Get ready for that dark drive home from work.
Joining me for the Reporters Roundtable in studio, senior reporter for arts and Culture at Ideastream Public Media, Kabeer Bhatia from Axios, Cleveland Reporter Sam Allard, and in Columbus, Statehouse News bureau chief Karen Kasler.
Let's get ready to roundtable.
Secretary of State Frank LaRose.
The state's top election official has filed suit against the U.S. Department of Homeland Security over access to databases that he wants to use to check the citizenship status of Ohio voters.
Karen, he says he's been seeking access for months.
What it wouldn't work now to do anything before this election.
So why are we hearing about this now?
Yeah, and I asked him about that.
Why is this important in terms of the timing?
He says he has, like you just said, been looking for access for months there.
The state does have access to this one database.
He wants access to three others.
And it kind of goes with the narrative that Republicans have been talking about, that large numbers of non-citizens are voting in this election, which is just not true.
The data does not support that at all.
So if he even gets access, which I mean, we're a couple of days before the election, it seems very unlikely.
We've discussed earlier on this show was a rule form that might force naturalized citizens to show their papers if they're being challenged at the polls and don't have a current or proper ID that shows that they're a citizen.
That one also went to court and a federal judge tossed out a legal challenge.
Here's another case where you've got naturalized citizens who may have an issue with their driver's license or whatever.
And the question was whether they should have to bring proof of citizenship with them, along with a photo ID when they come to vote.
And Judge Christopher Boyko ruled that that directive can be enforced and that those who oppose it don't have standing.
And he also said that things are different than they were in 2006 when he made a similar ruling that actually went the other way.
That ruling said that the law that required challenged voters to provide proof, he said, was unconstitutional because it subjects naturalized citizens to disparate treatment.
That's not the case this time.
So the ACLU is saying if you're a naturalized citizen and you're worried about being challenged at the polls, you bring documentation in case that happens.
The nonprofit organization that serves as landlord to both Progressive Field and Rocket Mortgage Fieldhouse told the county and city it needs $40 million more to pay for maintenance at both facilities.
They want the city to pay 20 million for work at Progressive Field, the county to pay 20 million for work at Rocket Mortgage Fieldhouse, some $40 million at both of those places.
The landlord is on the hook for those that the the teams front the money.
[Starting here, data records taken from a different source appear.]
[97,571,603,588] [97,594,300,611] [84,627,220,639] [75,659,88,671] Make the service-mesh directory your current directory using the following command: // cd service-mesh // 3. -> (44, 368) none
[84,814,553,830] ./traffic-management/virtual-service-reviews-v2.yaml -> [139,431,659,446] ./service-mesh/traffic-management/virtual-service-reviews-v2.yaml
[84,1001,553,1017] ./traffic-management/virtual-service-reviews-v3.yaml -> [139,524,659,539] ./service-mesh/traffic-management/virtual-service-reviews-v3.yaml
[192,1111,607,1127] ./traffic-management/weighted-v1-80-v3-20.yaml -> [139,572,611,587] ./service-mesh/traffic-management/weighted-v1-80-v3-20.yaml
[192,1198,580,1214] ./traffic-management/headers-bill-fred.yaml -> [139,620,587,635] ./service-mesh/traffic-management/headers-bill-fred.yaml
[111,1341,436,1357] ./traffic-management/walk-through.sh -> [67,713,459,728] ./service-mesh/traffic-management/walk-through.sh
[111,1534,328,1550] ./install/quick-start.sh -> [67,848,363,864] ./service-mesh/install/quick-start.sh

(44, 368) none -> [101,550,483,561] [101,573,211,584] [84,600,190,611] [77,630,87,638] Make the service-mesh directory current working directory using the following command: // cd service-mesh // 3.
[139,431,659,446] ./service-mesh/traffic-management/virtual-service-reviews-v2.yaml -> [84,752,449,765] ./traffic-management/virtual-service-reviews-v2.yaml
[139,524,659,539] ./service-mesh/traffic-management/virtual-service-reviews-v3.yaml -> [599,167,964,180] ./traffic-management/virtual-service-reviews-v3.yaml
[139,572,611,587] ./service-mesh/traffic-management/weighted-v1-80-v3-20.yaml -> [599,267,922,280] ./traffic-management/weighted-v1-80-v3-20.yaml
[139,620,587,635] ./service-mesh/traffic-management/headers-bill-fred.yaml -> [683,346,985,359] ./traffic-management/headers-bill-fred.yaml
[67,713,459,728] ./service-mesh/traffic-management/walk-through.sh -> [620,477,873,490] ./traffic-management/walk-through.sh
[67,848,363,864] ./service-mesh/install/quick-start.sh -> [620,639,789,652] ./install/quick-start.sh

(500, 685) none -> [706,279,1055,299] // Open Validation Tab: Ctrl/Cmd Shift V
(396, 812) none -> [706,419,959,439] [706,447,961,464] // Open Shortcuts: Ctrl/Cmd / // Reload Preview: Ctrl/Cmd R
But the landlord apparently owes them back.
Yeah.
And the landlord, of course, is Gateway Economic Development Corporation.
That means the public.
That means the taxpayer.
The short answer to what this this money pays for right now is, I mean, honestly, it's anything they please.
The conditions of the lease agreement stipulate that gateway the public must pay for any repairs, capital repairs, add rocket mortgage fieldhouse over and above $500,000 and at progressive field of any capital repairs of any any size.
Capital repairs are in quotes.
For the listening audience.
Because often I mean, sometimes they actually are legitimate repairs.
Things that you might call your insurance agent for as a home owner, something like h-back, roofing, plumbing, things like that.
But they're often what we would call improvements or enhancements more akin to installing a home theater or something.
So the Jumbotron, the corporate suites, seating things like that.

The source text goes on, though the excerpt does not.